東京コンサルティングファームの伊藤澄高です。

 

今週は前回に引き続き、現地法人設立の手引きを執筆いたします。

前回までの詳細な内容は5月15日分のブログをご覧ください。

 

前回のご質問

Q:フィリピンで現地法人設立することは決まったが、どのように手続きしていくのでしょうか?

 

A:前回の続きから回答していきます。

⑤【現地法人の役員】

  会社役員の選定は基本会社法に準ずる形で決定されます。しかし、フィリピンではネガティブリストに該当する業種の場合、「アンチダミー法」が追加で適応されるために規制内容が複雑になります。

 

取締役(最低5名)

前回執筆した通り、取締役は最低5人でそれぞれ1株以上の引受が必要になります。かつ取締役の半数がフィリピン人でないとなりません。更にアンチダミー法により、規制業種に該当する場合は外国人の取締役における構成比率はネガティブリストの上限出資比率を超えてはならないというルールがあります。

 

例えば広告業の場合、ネガティブリストの規制業種に該当する上に出資比率は30%であります。取締役5名の場合・・・

〇 外国人1名 フィリピン人4名 (外国人20% フィリピン人80%)

× 外国人2名 フィリピン人3名 (外国人40% フィリピン人60%)

 

となります。

 

代表取締役(社長)

会社の代表でフィリピンでは社長というのが普通です。

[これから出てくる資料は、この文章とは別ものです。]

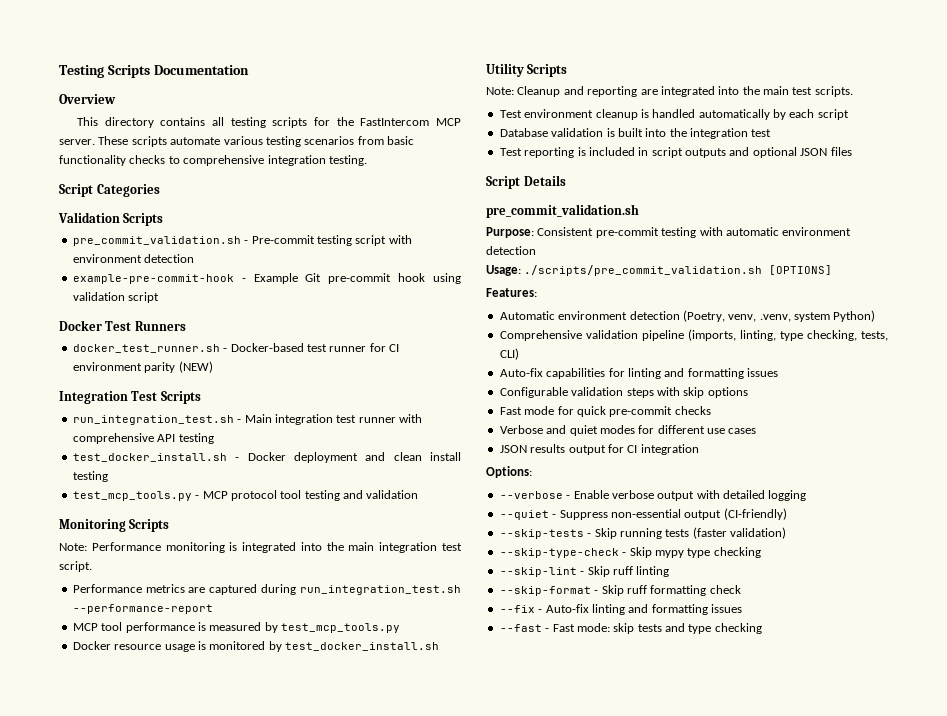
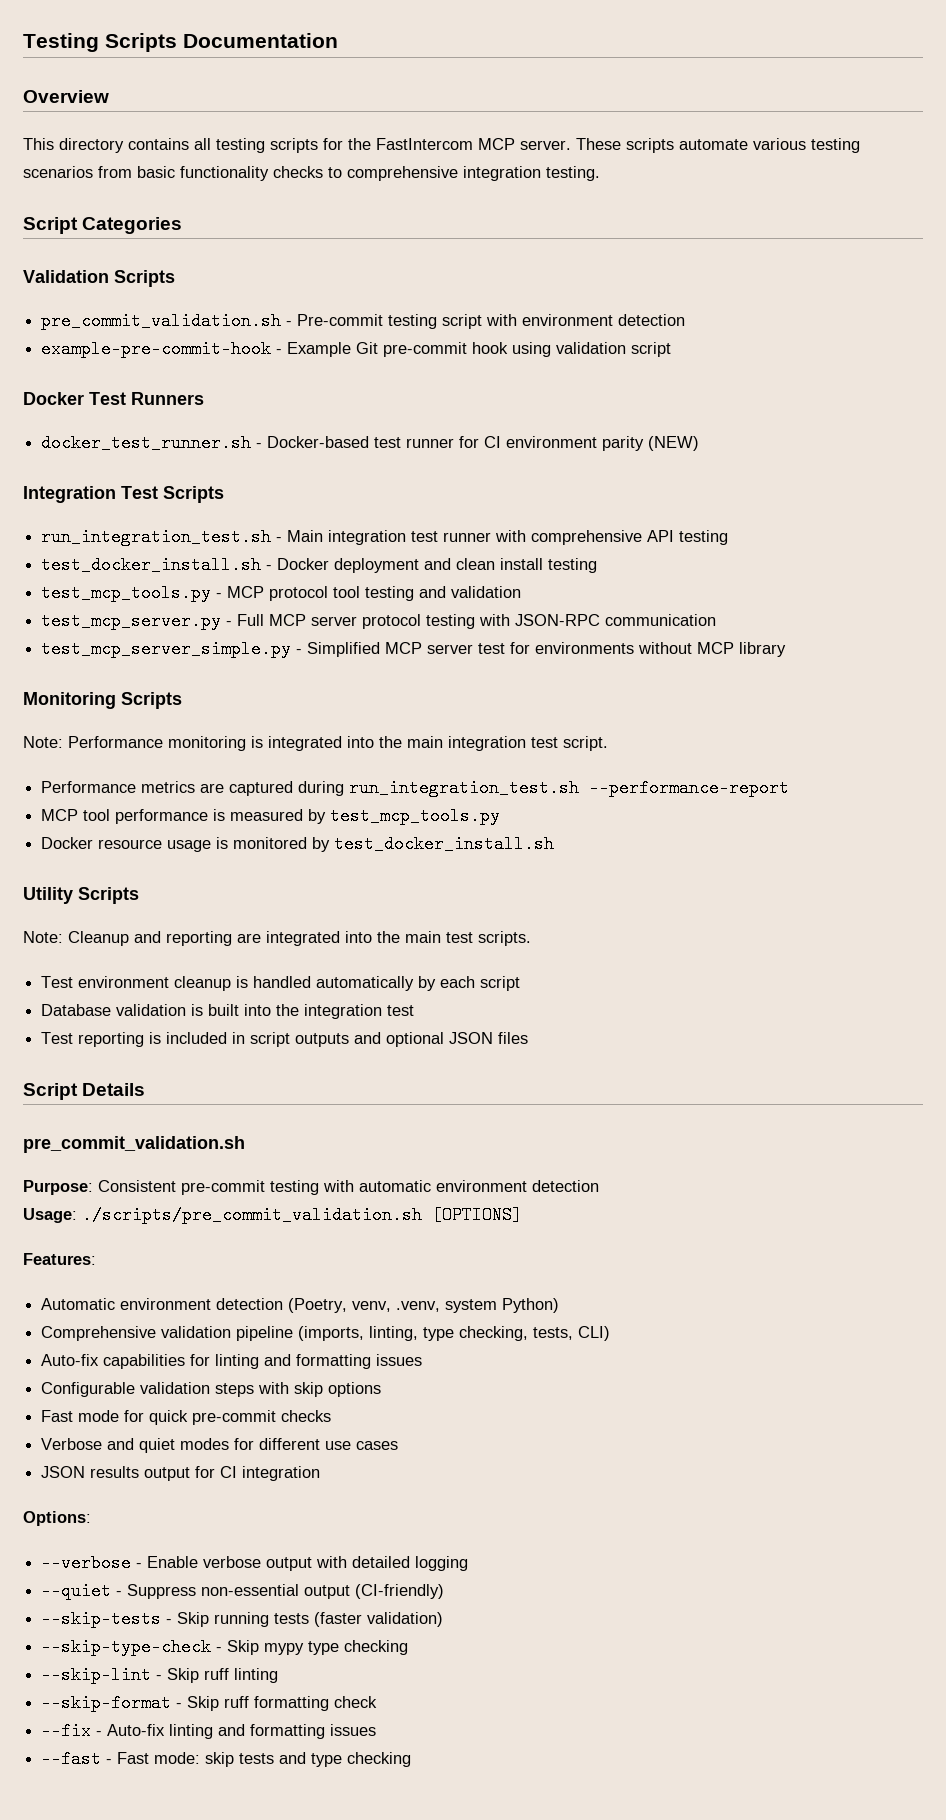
+ test_mcp_server.py - Full MCP server protocol testing with JSON-RPC communication
+ test_mcp_server_simple.py - Simplified MCP server test for environments without MCP library

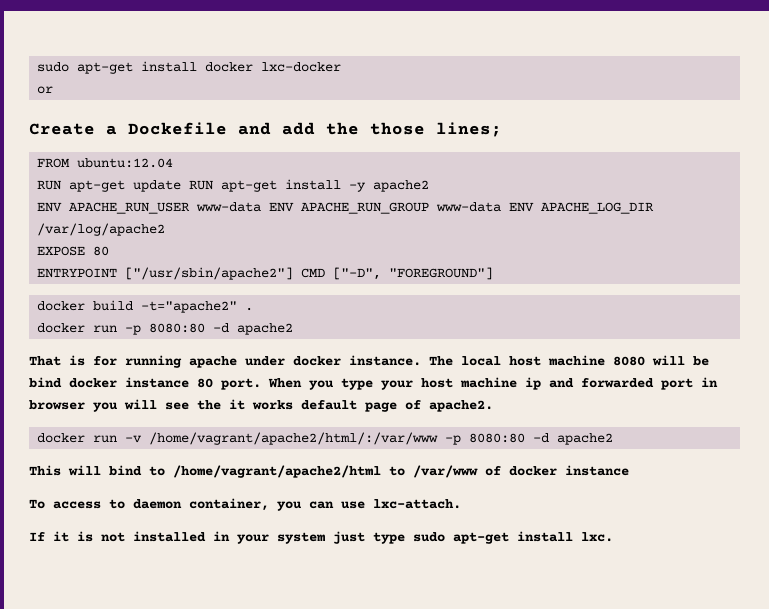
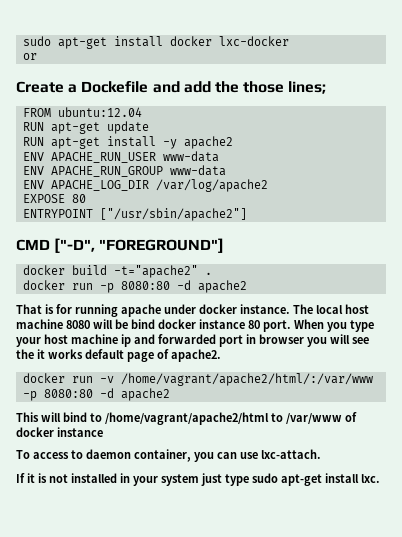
- RUN apt-get update RUN apt-get install -y apache2
+ RUN apt-get update
+ RUN apt-get install -y apache2
- ENV APACHE_RUN_USER www-data ENV APACHE_RUN_GROUP www-data ENV APACHE_LOG_DIR /var/log/apache2
+ ENV APACHE_RUN_USER www-data
+ ENV APACHE_RUN_GROUP www-data
+ ENV APACHE_LOG_DIR /var/log/apache2
- ENTRYPOINT ["/usr/sbin/apache2"] CMD ["-D", "FOREGROUND"]
+ ENTRYPOINT ["/usr/sbin/apache2"]
+ CMD ["-D", "FOREGROUND"]

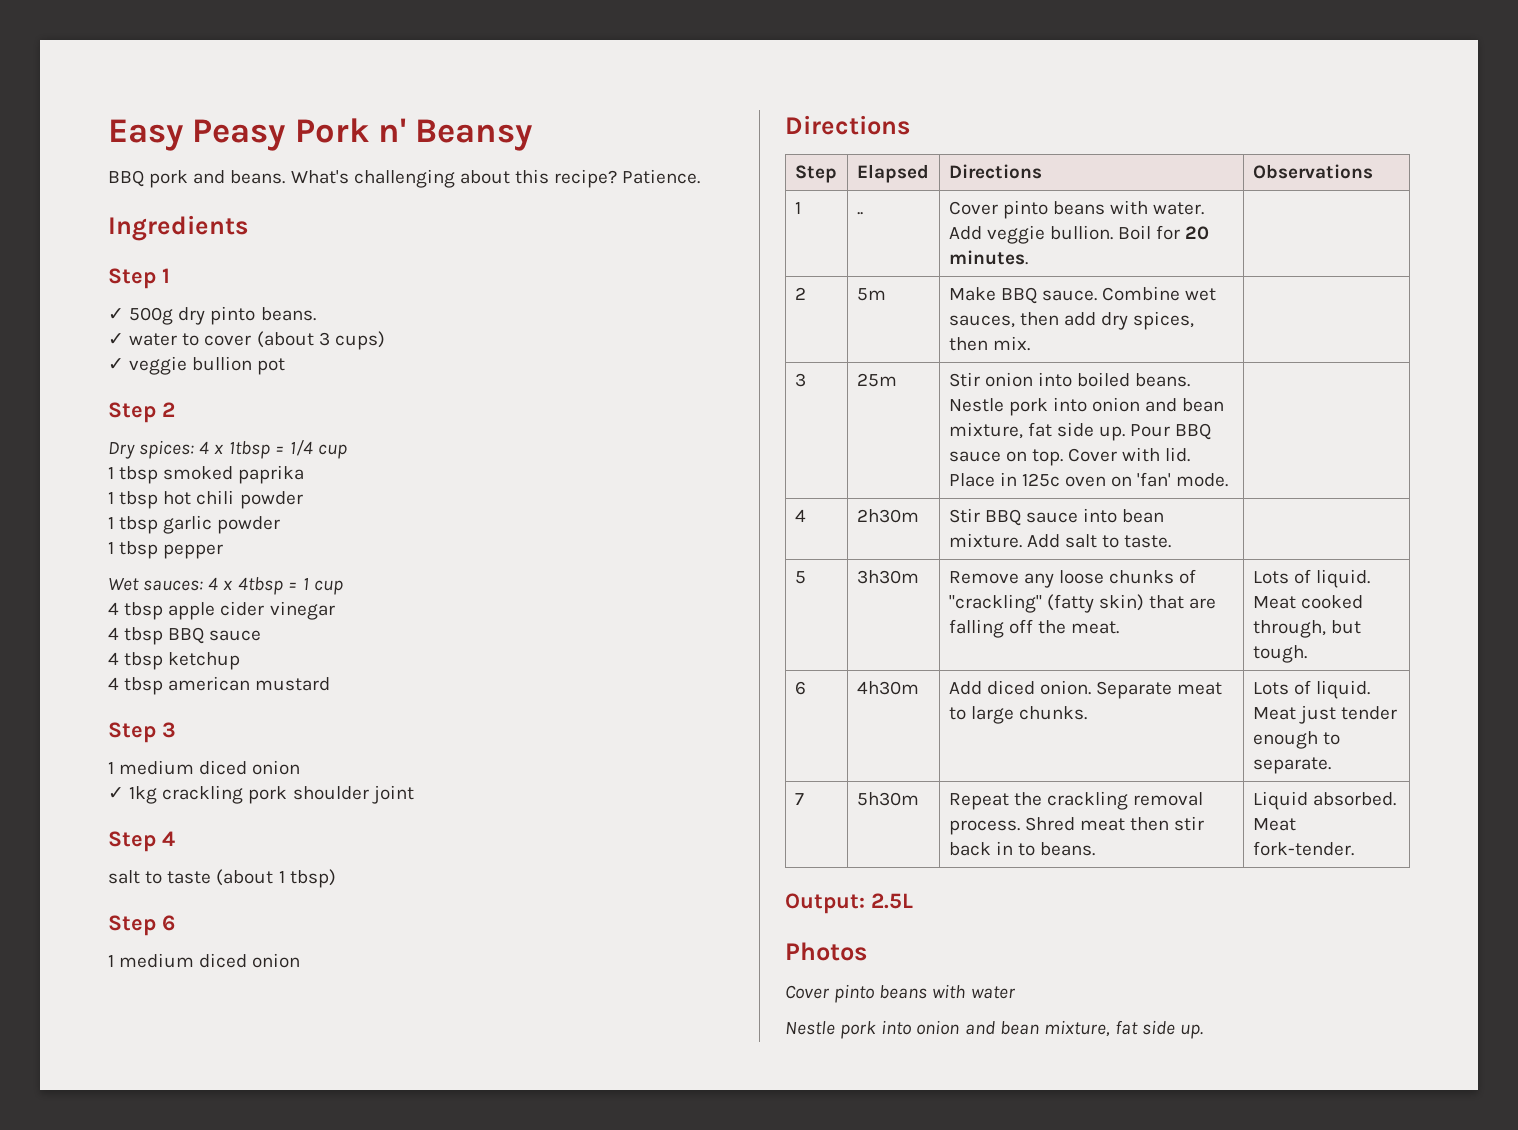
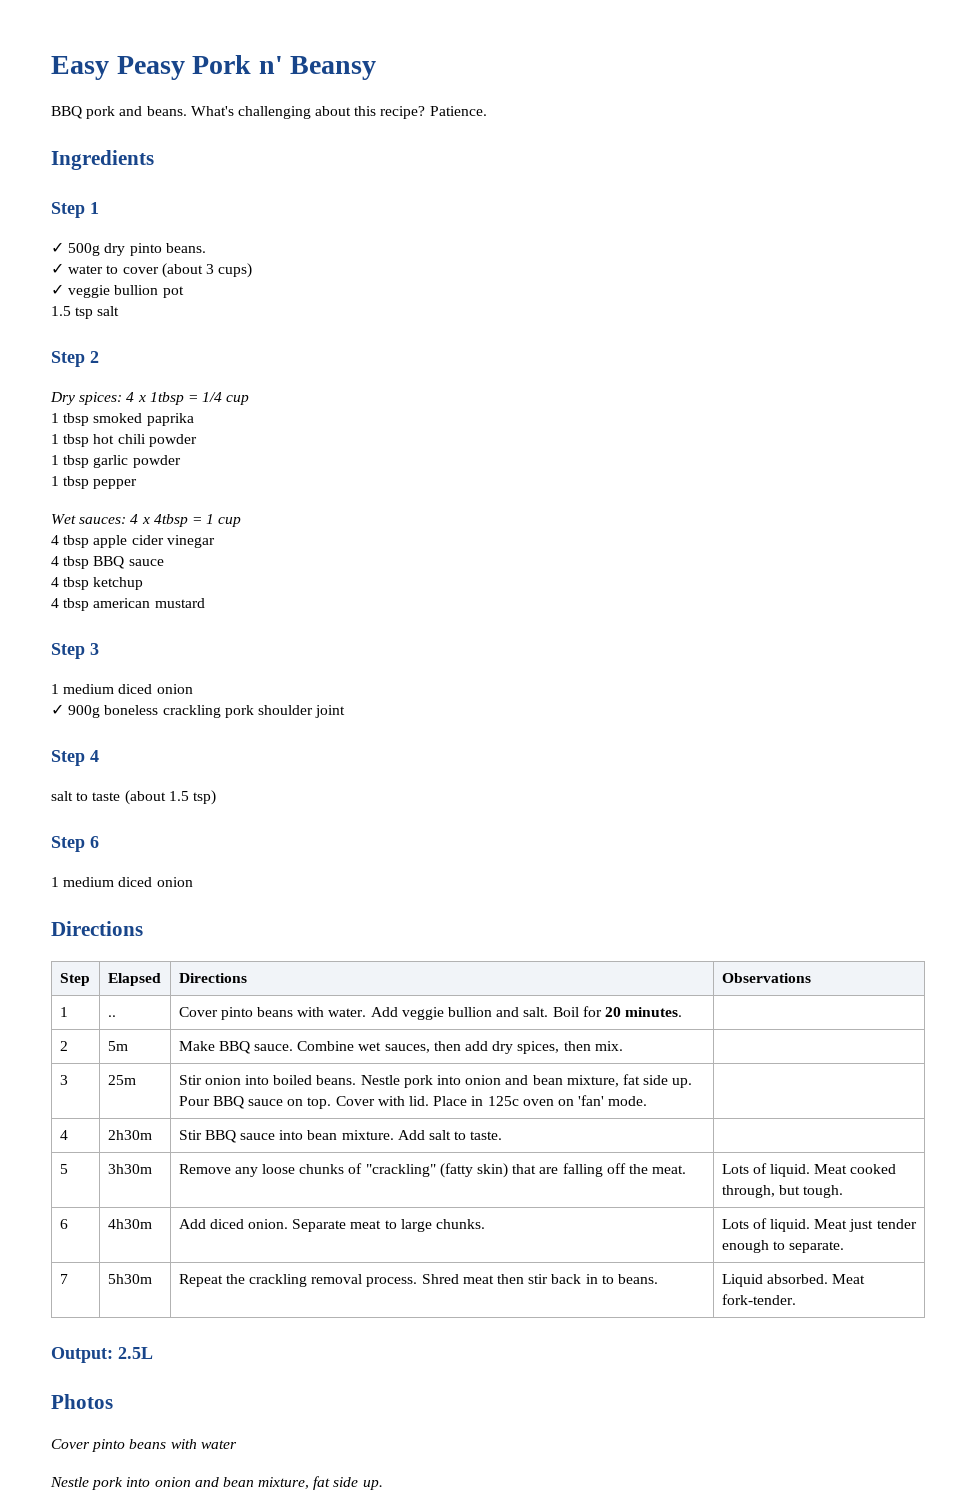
+ 1.5 tsp salt
- ✓ 1kg crackling pork shoulder joint
+ ✓ 900g boneless crackling pork shoulder joint
- salt to taste (about 1 tbsp)
+ salt to taste (about 1.5 tsp)
- 1 | .. | Cover pinto beans with water. Add veggie bullion. Boil for 20 minutes. |
+ 1 | .. | Cover pinto beans with water. Add veggie bullion and salt. Boil for 20 minutes. |

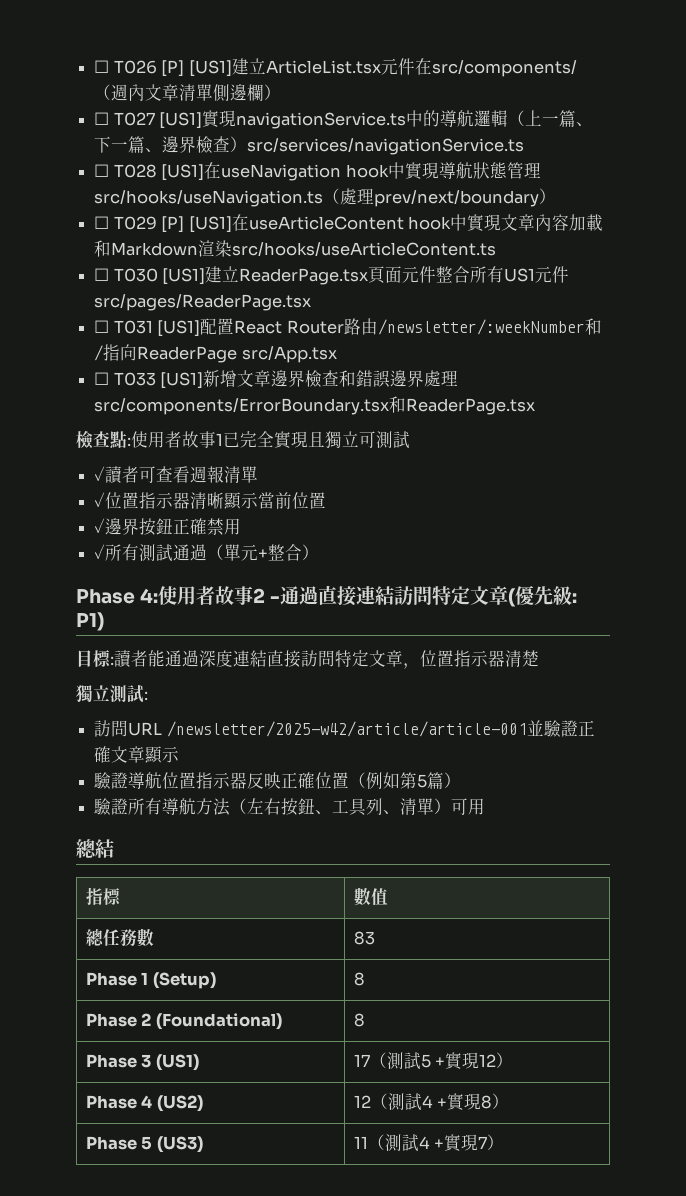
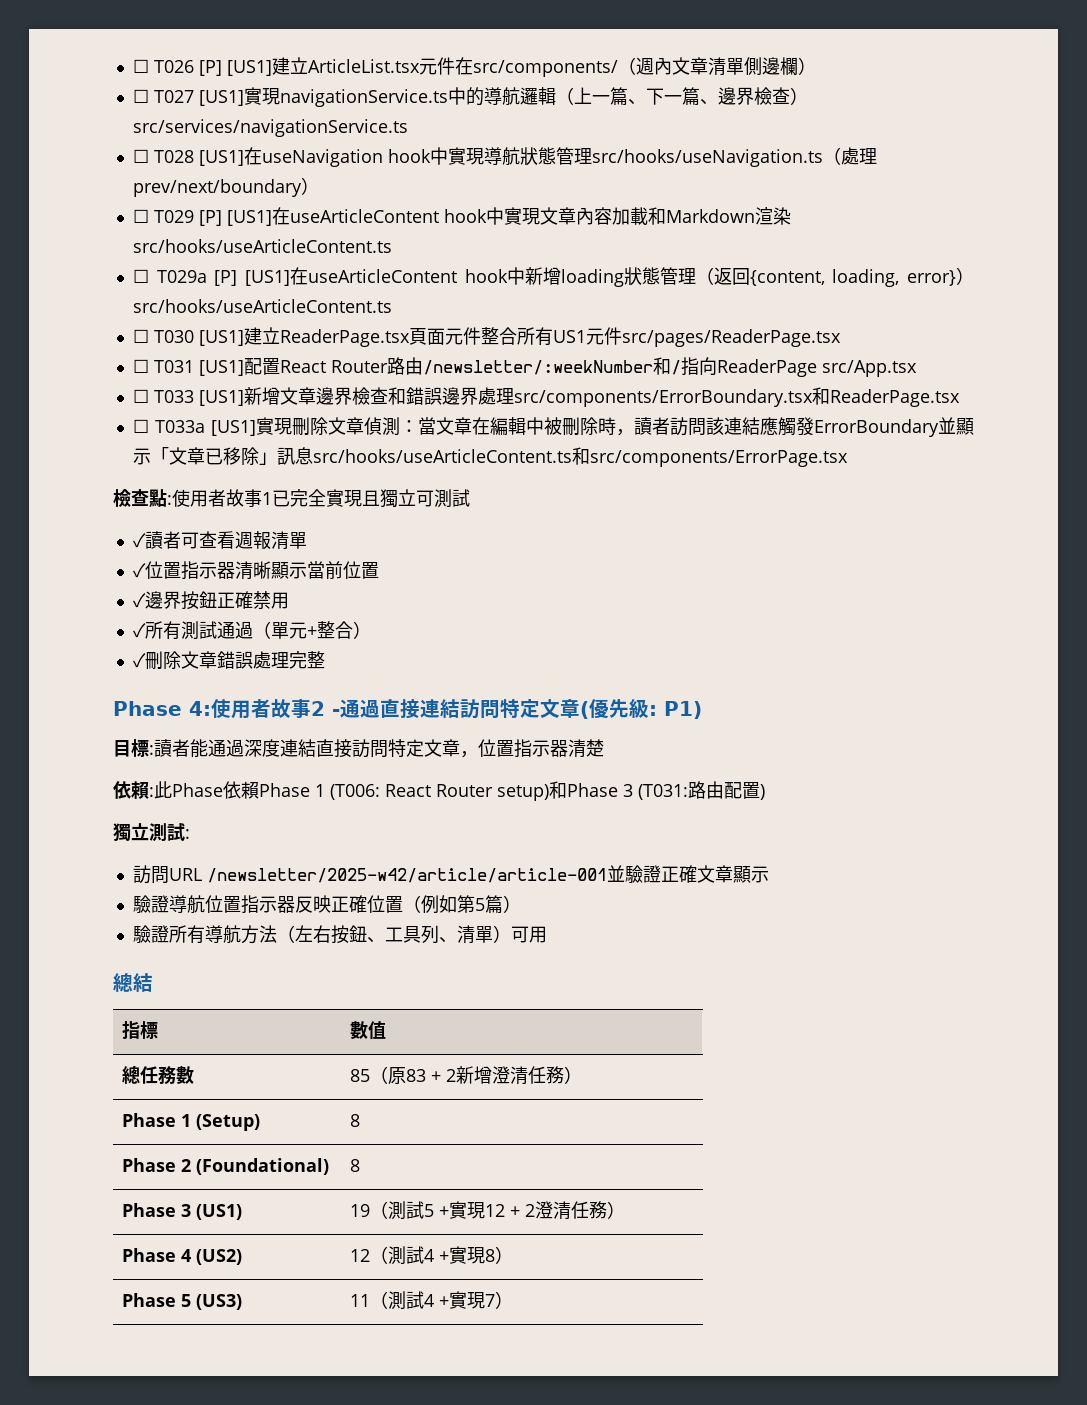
+ ☐ T029a [P] [US1]在useArticleContent hook中新增loading狀態管理（返回{content, loading, error}）src/hooks/useArticleContent.ts
+ ☐ T033a [US1]實現刪除文章偵測：當文章在編輯中被刪除時，讀者訪問該連結應觸發ErrorBoundary並顯示「文章已移除」訊息src/hooks/useArticleContent.ts和src/components/ErrorPage.tsx
+ ✓刪除文章錯誤處理完整
+ 依賴:此Phase依賴Phase 1 (T006: React Router setup)和Phase 3 (T031:路由配置)
- 總任務數 | 83
+ 總任務數 | 85（原83 + 2新增澄清任務）
- Phase 3 (US1) | 17（測試5 +實現12）
+ Phase 3 (US1) | 19（測試5 +實現12 + 2澄清任務）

外資40%までの会社の場合、社長はフィリピン人でなくてはなりません。

財務役

会社の会計責任者であり、1名以上の設置が義務付けられます。取締役との兼任が認められています。また外資40%までの会社の場合、財務役はフィリピン人でなくてはなりません。

秘書役

秘書役はフィリピン居住者であるフィリピン人を選任しなくてはなりません。弁護士などに依頼することが望ましいとされていますが、理由としては役員変更等会社のコンプライアンスに責任を持つのが秘書役であり、法律に詳しい者が適切であるからです。

 

⑥【定款】

定款には社名、登記場所、存続期間(最長50年)、発起人、取締役、授権資本金額、引受資本金額と払込資本金額、財務役の任命を記載します。記載内容は法定されているものが多くあるため、コンサルティング会社や弁護士事務所が所有しているSECのフォーマッ

トを基に作成していきます。付属定款には株主総会、取締役会、会社役員と会計年度を記載するようにします。

 

⑦【定款に記載する事業目的】 

定款へ記載する事業内容目的はネガティブリストの規制と強く関係しており、外国人取締役の比率等など会社の期間設定に大きく影響を及ぼすので、表現の検討を慎重に行わなくてはなりません。SECのウェブサイトで競合他社の定款を眺めてみて、株主構成、資本金はどうなのか、事業目的はどう書いているのだろうと事前に調査することが望ましいと考えられます。定款の書き方次第でSECが外資規制にかからないと判断する事例もあります。

 

⑧【登記登録に必要な書類】日本の親会社が用意する必要があります。

・取締役就任予定者のパスポートコピー

・親会社の登記簿謄本の英語訳(TIN(納税者)番号取得のため)

・親会社の定款・付属定款の作成及び必要箇所へのサイン

・財務役の宣誓書等SEC登録に必要な書類の作成と必要箇所へのサイン

 

以上が手続きの流れとなります。

それでは今週もよろしくお願いします。